By Esther Morales
Yixuan Pan, a Chinese-born artist based out of Philadelphia, hosted a Visual Scores workshop on Friday, Oct. 25, at the College’s Art Gallery.
“A project that reimagines our language and communication through alternatives to the Western systems of musical notation and performance,” Pan said, in describing the exhibit, which will serve as the second workshop out of three.
Pan researched the development of 20th-century broadcasting and mass communication in relation to how it brings people to a place where they can connect to one another and therefore have empathy.
“Everything started from my experience of being a foreigner in this country, being in an unfamiliar situation where I have to learn to use a language that I’m not super comfortable with and using that as a window to see how other people will think about something they don’t really know,” Pan said.
In explaining the first workshop that took place about two weeks ago, specifically involving music students, Pan described the theme as “listening, synchronizing, how to do things together and also the difficulty and the challenges of doing that.”
Students had the opportunity to express themselves through creating art themselves in a series of translation exercises conducted by Pan.
The Visual Scores workshop started off by taking a look at the four basic properties of sound –– pitch, timbre, loudness and duration. Students had the opportunity to describe and give examples of each to create a clearer understanding amongst the group and to Pan herself.
A visual score, also known as graphic notation, is the representation of music through visual symbols different from traditional music notation.
In the spur of the moment, Pan decided to have students listen to the live music that could be heard being played from the room over, where a separate event was taking place.
Pan tasked students to interpret the sounds they heard by using oil pastels on paper to draw their own translation of sounds, whether that was represented by a line, shape, or the use of different colors.
After creating their visual scores, students regrouped and shared their different images of what they heard, emphasizing how differently people can interpret the same experience.
The next exercise Pan conducted was based on text found in the Sarnoff Collection.
“They are all advertisement language from the 1940s from the radio,” Pan said. “They’re very old-fashioned, but also very romantic and also very relevant.”

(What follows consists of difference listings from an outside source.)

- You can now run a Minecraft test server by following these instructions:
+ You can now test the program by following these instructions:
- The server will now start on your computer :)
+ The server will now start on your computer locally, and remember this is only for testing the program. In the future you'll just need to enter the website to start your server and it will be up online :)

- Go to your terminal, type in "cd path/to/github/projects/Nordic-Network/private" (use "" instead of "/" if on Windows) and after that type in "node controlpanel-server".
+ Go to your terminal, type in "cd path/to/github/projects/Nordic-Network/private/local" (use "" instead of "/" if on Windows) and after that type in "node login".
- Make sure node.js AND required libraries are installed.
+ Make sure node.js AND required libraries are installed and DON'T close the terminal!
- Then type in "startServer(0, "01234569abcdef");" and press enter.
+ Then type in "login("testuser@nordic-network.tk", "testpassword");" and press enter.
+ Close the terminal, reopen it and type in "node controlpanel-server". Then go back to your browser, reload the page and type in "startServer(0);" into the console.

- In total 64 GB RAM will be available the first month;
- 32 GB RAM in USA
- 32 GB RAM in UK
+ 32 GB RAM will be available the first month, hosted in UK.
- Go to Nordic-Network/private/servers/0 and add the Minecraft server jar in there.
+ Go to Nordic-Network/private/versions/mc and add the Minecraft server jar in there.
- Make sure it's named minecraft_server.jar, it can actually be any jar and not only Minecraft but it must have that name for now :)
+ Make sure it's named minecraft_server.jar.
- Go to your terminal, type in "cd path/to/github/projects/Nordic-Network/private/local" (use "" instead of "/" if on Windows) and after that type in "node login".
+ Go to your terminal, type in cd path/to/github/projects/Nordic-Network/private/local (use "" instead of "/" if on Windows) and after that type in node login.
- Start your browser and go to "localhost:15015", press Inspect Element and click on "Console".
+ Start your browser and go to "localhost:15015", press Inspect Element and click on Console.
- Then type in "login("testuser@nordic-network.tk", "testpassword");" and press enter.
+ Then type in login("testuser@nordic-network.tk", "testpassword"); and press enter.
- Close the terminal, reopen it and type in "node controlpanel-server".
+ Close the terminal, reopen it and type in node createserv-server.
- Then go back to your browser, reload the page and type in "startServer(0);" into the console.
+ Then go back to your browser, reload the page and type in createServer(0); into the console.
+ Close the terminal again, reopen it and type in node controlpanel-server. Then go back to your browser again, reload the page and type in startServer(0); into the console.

The untitled poem used spoke of a utopia, describing the future from the past, one where everyone could communicate with one another. Pan described the tone for the work as “almost propaganda-like.”
Based on her provided text, Pan said she wanted students to “design how the poem can be seen through another person’s instrument, the instrument as their body.”
Similar to the previous exercise, students were assigned lines of the poem and took to their pastels and paper to create a visual score for their piece.
Pan provided noise-canceling headphones and encouraged students to spread out facing away from each other as they created their visual scores so that each was their own original and creative piece of art.
The visual scores created for the lines of the poem were placed in order of the flow of the text. It created an overall image where the goal was to showcase each student’s own personal translation and creative thought process.
In discussing her final workshop, Pan said it will feature an artist talk and musical performances from participators interpreting the visual scores created in this workshop as to how the poem worked with can be sung.
“There will be a live performance, communicating with the audience and how we translate different people’s ideas, how we read their instructions and that becomes something else,” she said.